Fix to Indiana religious freedom law doesn’t make anyone happy

Mike Pence - Credit: Gage Skidmore/flickr
Mike Pence – Credit: Gage Skidmore/flickr

Indiana lawmakers introduced legislation Thursday morning that would clarify the state’s new religious freedom law does not permit LGBT discrimination, sparking criticism from LGBT-rights advocates and social conservatives alike.

The proposed fix would amend Indiana’s Religious Freedom Restoration Act to explicitly state the law does not “authorize a provider to refuse to offer or provide services, facilities, use of public accommodations, goods, employment, or house to any member or members of the general public on the basis of race, color, religion, ancestry, age, national origin, disability, sex, sexual orientation, gender identity, or United States military service.”

The amendment comes days after Indiana Gov.

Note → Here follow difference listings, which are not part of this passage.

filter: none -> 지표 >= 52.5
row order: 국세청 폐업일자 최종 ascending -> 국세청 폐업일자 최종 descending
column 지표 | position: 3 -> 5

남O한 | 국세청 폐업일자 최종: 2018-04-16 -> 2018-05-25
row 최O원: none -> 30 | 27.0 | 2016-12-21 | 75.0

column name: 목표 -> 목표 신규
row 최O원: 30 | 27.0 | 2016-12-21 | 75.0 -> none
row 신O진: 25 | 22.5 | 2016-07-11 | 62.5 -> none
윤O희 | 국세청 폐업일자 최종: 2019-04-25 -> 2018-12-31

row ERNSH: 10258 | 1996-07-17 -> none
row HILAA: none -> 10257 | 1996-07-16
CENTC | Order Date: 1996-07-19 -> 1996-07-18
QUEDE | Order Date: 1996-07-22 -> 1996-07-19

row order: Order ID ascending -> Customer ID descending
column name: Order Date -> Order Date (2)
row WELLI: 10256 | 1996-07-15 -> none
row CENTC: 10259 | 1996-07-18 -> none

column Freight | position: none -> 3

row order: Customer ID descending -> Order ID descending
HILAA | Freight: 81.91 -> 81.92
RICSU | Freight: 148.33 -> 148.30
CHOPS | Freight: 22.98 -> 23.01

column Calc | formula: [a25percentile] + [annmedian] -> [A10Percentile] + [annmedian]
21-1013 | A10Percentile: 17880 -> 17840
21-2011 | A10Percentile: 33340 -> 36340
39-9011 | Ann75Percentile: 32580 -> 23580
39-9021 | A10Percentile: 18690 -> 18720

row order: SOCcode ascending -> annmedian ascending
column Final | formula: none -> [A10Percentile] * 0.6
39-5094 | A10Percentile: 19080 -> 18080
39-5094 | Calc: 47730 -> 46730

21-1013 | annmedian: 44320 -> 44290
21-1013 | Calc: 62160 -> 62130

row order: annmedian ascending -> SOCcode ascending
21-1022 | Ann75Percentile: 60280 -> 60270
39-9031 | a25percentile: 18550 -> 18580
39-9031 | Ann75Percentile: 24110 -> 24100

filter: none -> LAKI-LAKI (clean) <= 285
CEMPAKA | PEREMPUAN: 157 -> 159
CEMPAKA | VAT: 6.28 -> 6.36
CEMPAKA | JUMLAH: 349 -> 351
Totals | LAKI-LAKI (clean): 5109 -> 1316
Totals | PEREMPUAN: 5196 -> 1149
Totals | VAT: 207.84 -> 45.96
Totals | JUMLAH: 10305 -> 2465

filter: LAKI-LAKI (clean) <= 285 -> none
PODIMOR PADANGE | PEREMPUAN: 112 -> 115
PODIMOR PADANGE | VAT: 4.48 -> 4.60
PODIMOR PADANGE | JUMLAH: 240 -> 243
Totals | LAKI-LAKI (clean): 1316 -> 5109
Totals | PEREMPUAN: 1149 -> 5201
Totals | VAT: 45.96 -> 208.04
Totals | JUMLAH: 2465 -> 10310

Mike Pence (R) urged lawmakers Tuesday to send legislation to his desk before the end of the week clarifying the religious freedom law he signed last week does not permit discrimination. However, while the fix must still pass both houses of the Indiana Legislature, it is already facing criticism from both LGBT-rights advocates and social conservatives.

According to the Human Rights Campaign, the proposal fails to explicitly ensure the law won’t be used to undermine existing nondiscrimination laws in certain parts of the state. Moreover, it does not grant statewide nondiscrimination protections to LGBT Hoosiers.

“Though this legislation is certainly a step back from the cliff, this fight is not over until every person in Indiana is fully equal under the law,” said HRC President Chad Griffin in a statement. “At the federal level and in all 50 states, the time has come in this country for comprehensive legal non-discrimination protections for LGBT people that cannot be undermined.”

The American Civil Liberties Union said the outrage over the Indiana law has shined light on the fact that discrimination is still legal in the 28 states that do not have statewide nondiscrimination protections for LGBT people.

“With these amendments, the RFRA cannot be used as a defense in some kinds of discrimination cases. That’s a major improvement. But it still poses a risk that it can be used to deny rights to others, including in education, access to health care, and other aspects of people’s lives. While this is one piece of the solution, it is incomplete,” the ACLU said in a statement. “Religious freedom is important, but it doesn’t give anyone the right to impose their beliefs on others, discriminate, or cause harm.”

“This bill reduces the threat but is far less than this situation requires,” added Jennifer Pizer, national director of Lambda Legal’s Law and Policy Project. “It recognizes there are problems, but does not fix it as LGBT Hoosiers and others urgently need.”

Katie Blair, campaign manager for Freedom Indiana, said the proposed fix lessens the harm , but it is long past time to enact comprehensive nondiscrimination laws. “Indiana businesses have shown they are ready to lead. We look forward to working with them to pass statewide protections against discrimination. That campaign begins today,” Blair said in a statement.

Meanwhile, social conservatives are crying foul and accusing an unusual culprit of bullying Indiana lawmakers into capitulating to LGBT advocates: Big business.

“Religious freedom should not be held hostage by Big Business,” said Tony Perkins, president of the Family Research Council, in a statement. “Big Business is now putting religious freedom in a worse place than before RFRA was signed into law. Gutting RFRA in this manner would put people of faith in the crosshairs of government discrimination as never before. Far from being a ‘clarification,’ this would gut religious freedom in Indiana. Religious freedom doesn’t need a ‘fix.’”

Ryan T. Anderson of the Heritage Foundation labeled the proposed fix “bad policy,” stating it would allow sexual orientation to trump religious liberty. “All citizens should oppose unjust discrimination, but sexual orientation and gender identity laws are not the way to achieve that goal,” Anderson wrote. “Sexual orientation and gender identity laws threaten fundamental First Amendment rights. These laws create new, subjective protected classes that will expose employers to unimaginable liability, and would increase government interference in labor markets in ways that could harm the economy.” 

Meanwhile, the number of tech industry leaders who have signed a joint statement calling on “all legislatures to add sexual orientation and gender identity as protected classes to their civil rights laws and to explicitly forbid discrimination or denial of services to anyone” has reached more than 70.